Taşlama:Çok iyi bir yüzey ve yüksek ölçü hassasiyetinin elde edilebildiği bir yöntemdir. Dikkatsizce yapılan bir taşlama işlemi, sertleştirilmiş kalıp veya takımın çatlamasına sebep olabilir. İyi bir taşlama yapmak için uygun taş seçimi yapılmalı, yağlı taşlar kullanılmamalı, soğutucu sıvı yeterli miktarda ve kaliteli olmalıdır.

Çeliğin sertliği yüksek ise, daha yumuşak taşlar seçilmeli ve daha düşük basınçla taşlama yapılmalıdır.bol soğutucu sıvı ile taşlama yapılsa bile,taşın yanlış seçimi veya yüksek basınçlı taşlama, taşlama çatlaklarına yol açabilir. Yüzeydeki aşırı ısınmadan dolayı yumuşak bir yüzey de ortaya çıkabilir. Taşlama sonunda yüzeyde meneviş renkleri veya yanmış tabakalar bulunmamalıdır.

Genel Kurallar:

  • Taşlanacak tabaka kalın ise:Kuru taşlamayı takiben yaş taşlama tavsiye edilir.

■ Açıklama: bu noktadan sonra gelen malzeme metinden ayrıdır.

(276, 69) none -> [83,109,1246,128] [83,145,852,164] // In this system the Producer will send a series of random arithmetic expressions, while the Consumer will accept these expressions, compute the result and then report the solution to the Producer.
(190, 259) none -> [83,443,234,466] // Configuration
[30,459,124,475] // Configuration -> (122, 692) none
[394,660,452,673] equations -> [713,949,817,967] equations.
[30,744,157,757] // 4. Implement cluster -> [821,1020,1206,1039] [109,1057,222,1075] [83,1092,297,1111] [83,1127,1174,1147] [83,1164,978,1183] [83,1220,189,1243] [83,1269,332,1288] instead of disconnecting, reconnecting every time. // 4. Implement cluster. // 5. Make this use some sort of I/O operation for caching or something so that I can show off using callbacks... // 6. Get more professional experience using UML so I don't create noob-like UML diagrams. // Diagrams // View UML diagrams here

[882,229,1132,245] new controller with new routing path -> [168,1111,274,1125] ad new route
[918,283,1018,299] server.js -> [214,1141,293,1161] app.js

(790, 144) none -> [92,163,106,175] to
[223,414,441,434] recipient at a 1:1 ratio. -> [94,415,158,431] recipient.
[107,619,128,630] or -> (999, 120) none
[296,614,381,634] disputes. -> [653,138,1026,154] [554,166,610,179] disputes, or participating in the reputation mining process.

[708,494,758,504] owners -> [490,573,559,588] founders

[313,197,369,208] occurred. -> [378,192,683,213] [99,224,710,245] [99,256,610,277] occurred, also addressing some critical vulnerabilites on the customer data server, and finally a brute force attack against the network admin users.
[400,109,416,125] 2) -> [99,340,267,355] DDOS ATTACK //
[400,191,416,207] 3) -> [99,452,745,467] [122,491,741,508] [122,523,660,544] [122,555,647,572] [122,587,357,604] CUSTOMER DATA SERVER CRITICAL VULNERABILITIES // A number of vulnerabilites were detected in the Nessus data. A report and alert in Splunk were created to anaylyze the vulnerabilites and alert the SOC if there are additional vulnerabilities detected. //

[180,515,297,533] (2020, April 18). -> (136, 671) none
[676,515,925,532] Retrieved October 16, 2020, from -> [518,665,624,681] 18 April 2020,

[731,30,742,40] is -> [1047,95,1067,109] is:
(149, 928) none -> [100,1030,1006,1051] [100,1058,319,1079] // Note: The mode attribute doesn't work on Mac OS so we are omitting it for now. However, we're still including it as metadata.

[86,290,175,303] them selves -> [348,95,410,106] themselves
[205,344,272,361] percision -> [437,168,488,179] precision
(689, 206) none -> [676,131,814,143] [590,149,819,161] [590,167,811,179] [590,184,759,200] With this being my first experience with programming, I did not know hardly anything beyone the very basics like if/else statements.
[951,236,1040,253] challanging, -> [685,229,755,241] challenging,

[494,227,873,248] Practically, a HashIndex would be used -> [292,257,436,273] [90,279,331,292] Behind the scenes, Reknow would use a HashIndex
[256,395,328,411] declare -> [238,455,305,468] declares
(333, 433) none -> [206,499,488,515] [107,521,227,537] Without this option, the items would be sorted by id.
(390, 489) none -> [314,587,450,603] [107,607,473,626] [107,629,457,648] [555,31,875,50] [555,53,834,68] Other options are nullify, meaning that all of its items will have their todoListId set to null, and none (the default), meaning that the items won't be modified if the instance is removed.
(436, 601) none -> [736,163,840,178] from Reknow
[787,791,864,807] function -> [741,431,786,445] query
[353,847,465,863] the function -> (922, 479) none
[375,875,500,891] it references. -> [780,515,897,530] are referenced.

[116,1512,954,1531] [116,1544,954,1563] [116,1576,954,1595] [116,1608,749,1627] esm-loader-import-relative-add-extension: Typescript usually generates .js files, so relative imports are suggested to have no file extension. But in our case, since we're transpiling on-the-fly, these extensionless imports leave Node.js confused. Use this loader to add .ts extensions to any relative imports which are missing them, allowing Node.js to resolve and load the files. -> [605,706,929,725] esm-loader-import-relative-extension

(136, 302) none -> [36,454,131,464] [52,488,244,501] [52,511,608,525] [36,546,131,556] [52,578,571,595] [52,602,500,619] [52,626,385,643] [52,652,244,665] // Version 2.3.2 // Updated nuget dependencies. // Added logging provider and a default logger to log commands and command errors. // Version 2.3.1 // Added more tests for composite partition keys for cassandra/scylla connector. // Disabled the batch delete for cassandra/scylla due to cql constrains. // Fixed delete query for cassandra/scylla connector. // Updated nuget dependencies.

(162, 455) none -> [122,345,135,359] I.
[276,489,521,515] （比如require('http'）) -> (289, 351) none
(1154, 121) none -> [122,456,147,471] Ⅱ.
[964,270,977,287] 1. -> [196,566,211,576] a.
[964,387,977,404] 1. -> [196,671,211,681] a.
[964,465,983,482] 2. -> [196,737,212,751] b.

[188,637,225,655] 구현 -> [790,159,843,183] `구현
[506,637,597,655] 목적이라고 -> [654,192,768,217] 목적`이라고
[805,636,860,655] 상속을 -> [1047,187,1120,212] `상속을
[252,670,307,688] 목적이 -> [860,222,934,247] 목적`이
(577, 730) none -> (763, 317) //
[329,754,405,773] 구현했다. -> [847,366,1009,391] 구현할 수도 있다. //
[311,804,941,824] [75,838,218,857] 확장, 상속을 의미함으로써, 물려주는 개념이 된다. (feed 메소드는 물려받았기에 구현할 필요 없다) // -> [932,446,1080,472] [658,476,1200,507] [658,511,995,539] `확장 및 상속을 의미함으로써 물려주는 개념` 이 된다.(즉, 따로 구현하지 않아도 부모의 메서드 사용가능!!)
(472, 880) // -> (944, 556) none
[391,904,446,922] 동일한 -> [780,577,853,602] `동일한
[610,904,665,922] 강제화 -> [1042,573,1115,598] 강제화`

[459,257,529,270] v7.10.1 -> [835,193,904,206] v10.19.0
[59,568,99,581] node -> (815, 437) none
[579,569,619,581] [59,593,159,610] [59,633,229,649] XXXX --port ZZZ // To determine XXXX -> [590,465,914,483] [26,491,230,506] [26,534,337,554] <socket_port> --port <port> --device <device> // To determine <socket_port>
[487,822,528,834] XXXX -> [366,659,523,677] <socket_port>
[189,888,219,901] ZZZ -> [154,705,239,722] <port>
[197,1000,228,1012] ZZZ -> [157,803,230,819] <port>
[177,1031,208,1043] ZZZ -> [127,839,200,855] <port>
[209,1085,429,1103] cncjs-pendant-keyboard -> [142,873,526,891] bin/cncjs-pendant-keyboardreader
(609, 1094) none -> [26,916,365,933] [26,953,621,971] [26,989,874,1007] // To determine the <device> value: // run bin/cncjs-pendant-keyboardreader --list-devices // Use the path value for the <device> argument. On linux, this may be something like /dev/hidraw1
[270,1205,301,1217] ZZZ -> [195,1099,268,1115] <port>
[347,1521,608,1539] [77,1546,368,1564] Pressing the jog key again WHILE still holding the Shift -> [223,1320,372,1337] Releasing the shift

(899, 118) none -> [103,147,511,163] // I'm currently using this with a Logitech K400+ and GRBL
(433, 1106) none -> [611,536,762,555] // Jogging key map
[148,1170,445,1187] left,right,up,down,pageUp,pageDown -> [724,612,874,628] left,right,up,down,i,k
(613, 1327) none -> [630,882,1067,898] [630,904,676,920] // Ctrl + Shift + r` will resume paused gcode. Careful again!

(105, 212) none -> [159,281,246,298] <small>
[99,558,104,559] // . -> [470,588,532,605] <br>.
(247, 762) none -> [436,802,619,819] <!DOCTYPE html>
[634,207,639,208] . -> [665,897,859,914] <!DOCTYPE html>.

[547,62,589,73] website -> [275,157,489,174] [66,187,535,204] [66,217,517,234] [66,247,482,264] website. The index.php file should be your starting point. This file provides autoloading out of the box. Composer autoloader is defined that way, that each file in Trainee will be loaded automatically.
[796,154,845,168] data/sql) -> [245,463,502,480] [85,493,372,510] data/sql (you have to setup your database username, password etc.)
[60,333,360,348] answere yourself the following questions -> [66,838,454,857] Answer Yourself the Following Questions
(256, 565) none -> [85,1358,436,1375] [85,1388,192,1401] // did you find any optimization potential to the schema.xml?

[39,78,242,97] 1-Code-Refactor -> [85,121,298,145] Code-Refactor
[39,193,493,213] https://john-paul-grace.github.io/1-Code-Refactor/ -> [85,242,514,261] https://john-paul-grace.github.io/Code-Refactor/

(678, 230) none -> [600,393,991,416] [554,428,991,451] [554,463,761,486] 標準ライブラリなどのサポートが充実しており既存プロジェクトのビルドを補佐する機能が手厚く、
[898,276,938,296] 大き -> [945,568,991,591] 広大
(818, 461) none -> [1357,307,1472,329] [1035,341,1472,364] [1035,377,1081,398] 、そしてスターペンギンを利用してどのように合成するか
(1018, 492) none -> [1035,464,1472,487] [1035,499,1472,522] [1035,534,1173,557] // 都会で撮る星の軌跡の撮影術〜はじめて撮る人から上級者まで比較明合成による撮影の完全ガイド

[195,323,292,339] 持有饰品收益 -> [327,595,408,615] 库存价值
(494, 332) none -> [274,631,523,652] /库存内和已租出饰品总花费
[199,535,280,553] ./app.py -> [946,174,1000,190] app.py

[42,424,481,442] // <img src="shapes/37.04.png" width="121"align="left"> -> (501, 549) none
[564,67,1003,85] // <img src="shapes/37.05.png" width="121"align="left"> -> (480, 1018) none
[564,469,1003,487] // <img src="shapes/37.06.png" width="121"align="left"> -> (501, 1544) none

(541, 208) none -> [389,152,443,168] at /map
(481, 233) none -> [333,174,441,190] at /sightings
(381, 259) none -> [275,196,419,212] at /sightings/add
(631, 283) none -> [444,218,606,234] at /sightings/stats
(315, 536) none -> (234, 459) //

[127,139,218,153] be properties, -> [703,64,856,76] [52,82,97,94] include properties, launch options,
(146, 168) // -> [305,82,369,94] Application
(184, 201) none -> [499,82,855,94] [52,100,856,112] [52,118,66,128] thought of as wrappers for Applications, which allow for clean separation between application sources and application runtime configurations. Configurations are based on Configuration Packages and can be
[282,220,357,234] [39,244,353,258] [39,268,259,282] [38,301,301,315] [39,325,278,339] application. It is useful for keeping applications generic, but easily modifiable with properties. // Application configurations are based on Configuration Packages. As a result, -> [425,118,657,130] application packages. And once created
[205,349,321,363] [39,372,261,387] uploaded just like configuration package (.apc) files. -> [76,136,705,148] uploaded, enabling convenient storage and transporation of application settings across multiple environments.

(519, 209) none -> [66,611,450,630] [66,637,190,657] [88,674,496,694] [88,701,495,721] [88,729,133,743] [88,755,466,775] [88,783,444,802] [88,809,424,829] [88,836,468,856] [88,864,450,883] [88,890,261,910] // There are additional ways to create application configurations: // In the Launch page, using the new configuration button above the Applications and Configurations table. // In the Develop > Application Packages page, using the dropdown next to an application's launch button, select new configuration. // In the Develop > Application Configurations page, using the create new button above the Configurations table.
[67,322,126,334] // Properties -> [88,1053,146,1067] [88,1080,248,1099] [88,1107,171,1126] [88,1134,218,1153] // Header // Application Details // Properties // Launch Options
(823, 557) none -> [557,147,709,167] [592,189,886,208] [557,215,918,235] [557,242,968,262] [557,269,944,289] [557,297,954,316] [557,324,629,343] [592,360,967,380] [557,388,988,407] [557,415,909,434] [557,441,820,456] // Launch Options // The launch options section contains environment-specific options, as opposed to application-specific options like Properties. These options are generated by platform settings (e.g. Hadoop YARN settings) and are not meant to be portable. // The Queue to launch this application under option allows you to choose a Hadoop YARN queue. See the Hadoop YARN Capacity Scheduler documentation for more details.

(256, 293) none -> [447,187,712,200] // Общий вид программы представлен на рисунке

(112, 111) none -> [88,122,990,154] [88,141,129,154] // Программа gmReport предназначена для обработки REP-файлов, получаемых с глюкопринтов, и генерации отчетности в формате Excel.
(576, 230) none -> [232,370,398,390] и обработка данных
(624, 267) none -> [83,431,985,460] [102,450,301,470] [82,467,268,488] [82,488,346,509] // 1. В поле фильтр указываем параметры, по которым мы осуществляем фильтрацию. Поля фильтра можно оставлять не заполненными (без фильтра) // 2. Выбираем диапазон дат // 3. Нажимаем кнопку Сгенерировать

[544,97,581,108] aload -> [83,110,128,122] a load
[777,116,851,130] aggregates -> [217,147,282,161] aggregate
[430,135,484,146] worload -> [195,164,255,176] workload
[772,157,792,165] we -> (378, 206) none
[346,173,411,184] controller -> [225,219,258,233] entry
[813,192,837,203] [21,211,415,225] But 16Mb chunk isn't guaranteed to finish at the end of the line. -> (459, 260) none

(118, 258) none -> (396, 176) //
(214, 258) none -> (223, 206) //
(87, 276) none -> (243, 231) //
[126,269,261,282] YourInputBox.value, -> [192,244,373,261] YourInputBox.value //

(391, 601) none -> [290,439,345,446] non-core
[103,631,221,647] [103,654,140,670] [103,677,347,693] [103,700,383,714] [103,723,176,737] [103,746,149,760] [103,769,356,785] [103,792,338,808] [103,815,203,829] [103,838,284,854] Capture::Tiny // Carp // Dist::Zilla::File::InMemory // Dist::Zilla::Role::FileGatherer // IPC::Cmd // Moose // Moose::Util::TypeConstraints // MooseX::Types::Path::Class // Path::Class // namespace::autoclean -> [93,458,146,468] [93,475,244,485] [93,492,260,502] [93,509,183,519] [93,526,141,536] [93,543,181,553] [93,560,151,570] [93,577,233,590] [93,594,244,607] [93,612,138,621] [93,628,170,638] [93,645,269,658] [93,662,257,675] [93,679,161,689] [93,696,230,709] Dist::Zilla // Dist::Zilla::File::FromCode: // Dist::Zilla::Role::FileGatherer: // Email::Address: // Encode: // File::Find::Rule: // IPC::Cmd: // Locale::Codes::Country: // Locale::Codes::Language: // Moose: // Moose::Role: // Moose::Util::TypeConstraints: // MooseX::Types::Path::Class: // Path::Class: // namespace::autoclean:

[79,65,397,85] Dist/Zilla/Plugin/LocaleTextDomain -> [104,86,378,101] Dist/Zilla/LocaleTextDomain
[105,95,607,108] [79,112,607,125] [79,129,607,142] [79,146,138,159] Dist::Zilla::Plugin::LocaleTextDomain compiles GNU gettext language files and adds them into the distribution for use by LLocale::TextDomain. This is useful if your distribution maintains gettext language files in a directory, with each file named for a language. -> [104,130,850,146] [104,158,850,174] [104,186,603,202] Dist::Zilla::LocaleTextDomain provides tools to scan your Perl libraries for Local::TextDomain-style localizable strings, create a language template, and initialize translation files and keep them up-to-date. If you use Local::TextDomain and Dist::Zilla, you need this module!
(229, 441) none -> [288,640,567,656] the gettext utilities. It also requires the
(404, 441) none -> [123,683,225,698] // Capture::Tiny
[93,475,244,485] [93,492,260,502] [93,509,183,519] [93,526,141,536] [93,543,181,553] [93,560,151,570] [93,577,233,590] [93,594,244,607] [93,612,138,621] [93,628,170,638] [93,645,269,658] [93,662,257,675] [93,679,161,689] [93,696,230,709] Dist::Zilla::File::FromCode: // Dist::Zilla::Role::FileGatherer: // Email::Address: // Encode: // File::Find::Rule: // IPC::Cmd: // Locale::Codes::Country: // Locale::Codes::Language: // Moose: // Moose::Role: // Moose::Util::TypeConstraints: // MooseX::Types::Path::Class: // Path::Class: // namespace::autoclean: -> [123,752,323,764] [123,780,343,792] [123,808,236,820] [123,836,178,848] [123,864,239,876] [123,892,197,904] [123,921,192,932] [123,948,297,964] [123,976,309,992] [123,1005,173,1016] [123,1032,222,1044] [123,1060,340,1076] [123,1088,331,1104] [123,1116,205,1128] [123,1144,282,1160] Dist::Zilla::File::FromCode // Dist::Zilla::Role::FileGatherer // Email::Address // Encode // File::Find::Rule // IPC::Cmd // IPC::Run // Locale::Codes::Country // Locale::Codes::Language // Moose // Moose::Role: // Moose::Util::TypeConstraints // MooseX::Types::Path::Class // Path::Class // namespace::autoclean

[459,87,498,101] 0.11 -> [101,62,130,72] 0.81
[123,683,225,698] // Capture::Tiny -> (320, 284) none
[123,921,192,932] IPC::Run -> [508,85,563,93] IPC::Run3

  • Taşlanacak tabaka çok hızlı bir şekilde alınacaksa:Açık gözeli, kaba taneli taşlar tercih edilmeli.

  • Daha düzgün bir yüzey isteniyorsa:Daha küçük taneli fakat daha yoğun yapıda taşlar kullanılmalı.

  • Geniş alanları taşlamak için:Daha yumuşak ve daha kaba taneli taşlar seçilmeli.

  • Küçük alanları taşlamak için:Daha sert ve daha küçük taneli taşlar seçilmeli.

  • Sertliği düşük metalleri taşlamak için:Daha sert ve kaba taneli taşlar seçilmeli.

  • Sert metalleri taşlamak için:Daha yumuşak ve daha ince taneli taşlar seçilmeli.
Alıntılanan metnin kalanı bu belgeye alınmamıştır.